The main theme of this book is that in the US, growing income inequality and the relatively lower purchasing power of the middle classes is the major factor contributing to America's economic problems. It is quite a strongly Keynesian viewpoint, which stresses the difference between middle class consumers who spend and therefore re-circulate a high proportion of their income, and the very wealthy who do not have consumption habits so widely beneficial to their fellow countrymen, and who instead speculate, and invest / spend abroad.
The quality of Reich's writing and the historical and anecdotal insights are as satisfying to read as ever, but to me some of the final analysis and proposals are too brutally socialist to be widely accepted or effective. For example, the case for making the tax system in the US much more progressive in response to widening inequality is a good one, but going beyond that and topping up middle class wages by substantial transfer payments is very radical.
Middle class Americans nostalgic for a time when their country's technological lead meant that their low and medium skilled workers could command high wages may love this book, and find Reich a champion of their interests.

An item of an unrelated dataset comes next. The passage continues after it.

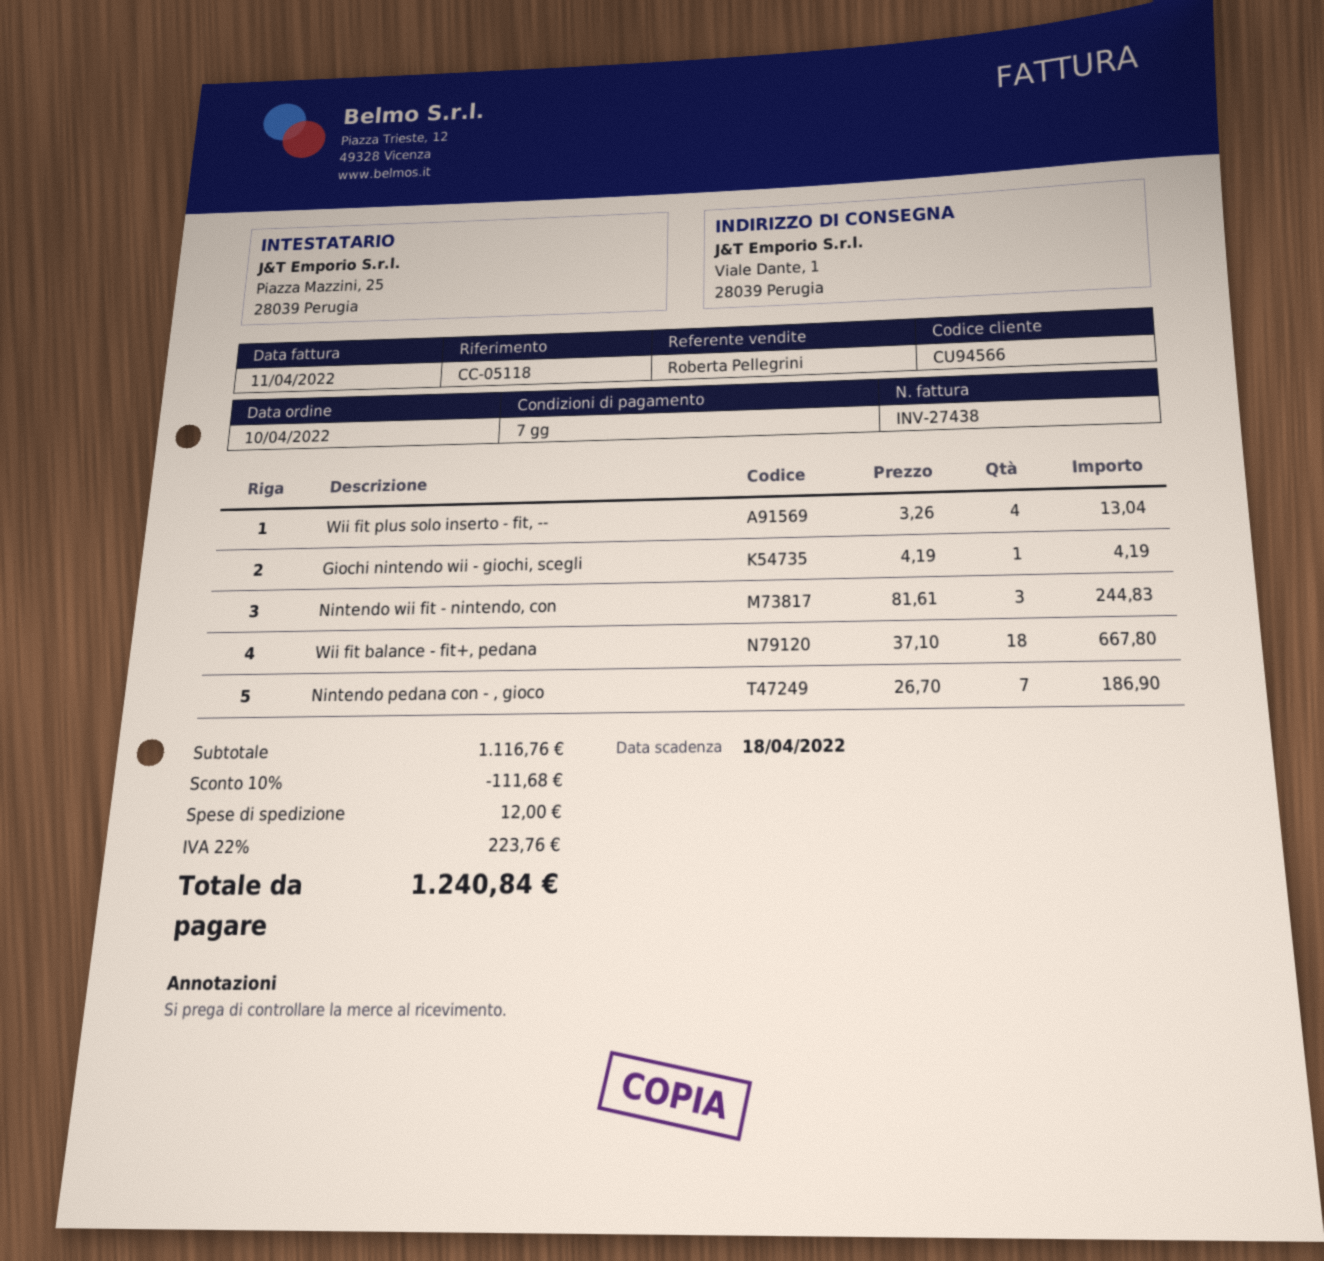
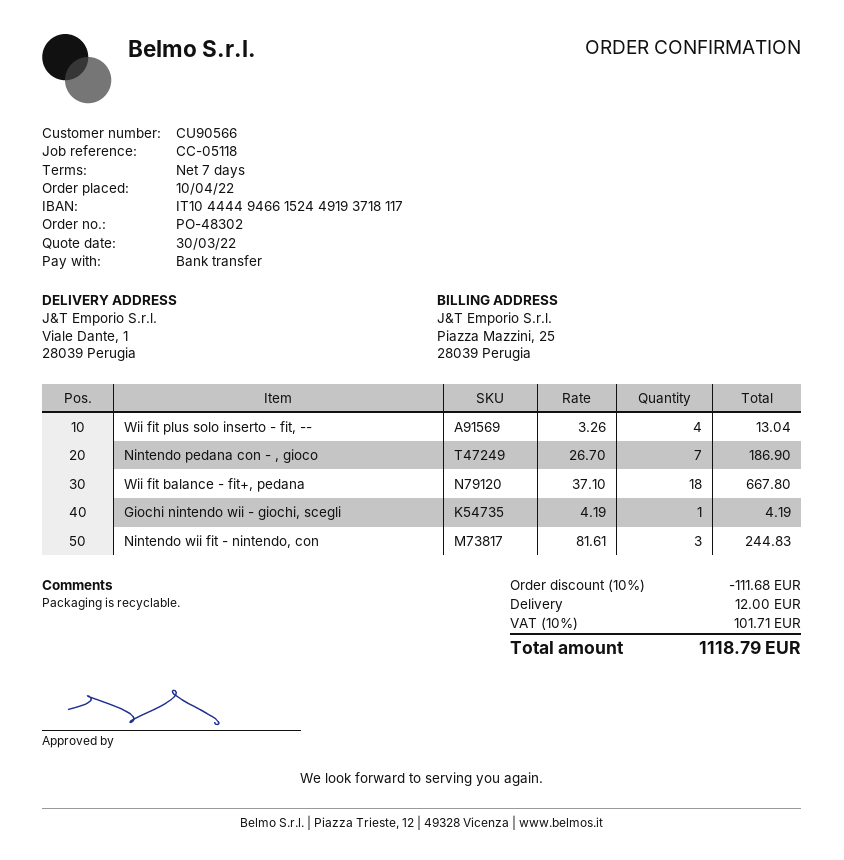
customer number: CU94566 -> CU90566
tax: 22% = 223.76 -> 10% = 101.71
total: 1240.84 -> 1118.79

However trying to reverse or replace this lost comparative advantage of the US worker with large transfer payments from the rich is a very blunt instrument indeed, which may have many side effects. Also there is an implicit assertion running through this book that the standard of living of the American middle class should be maintained and perpetually rise. For me this sits uncomfortably with the future of our world environmental issues.
It could be argued that it is international trade, and the catching up of countries like China in their technological ability which has caused both the growing inequality and economic problems in the West. Therefore it could be argued that the solution to the problems of the US and others needs to confront more directly these fundamental international trade issues at the root, rather than using the state to treat the symptoms of the problem. In this book Reich warns against "killing the cow", meaning a reactionary response born out of envy of the rich, which could endanger the wider prosperity of our free market and free trade system. This kind of caution is characteristically wise, but perhaps others may have less worries about the free-trade/free-market cow, and perhaps be happy to see it, if not killed, then penned in and put on a diet.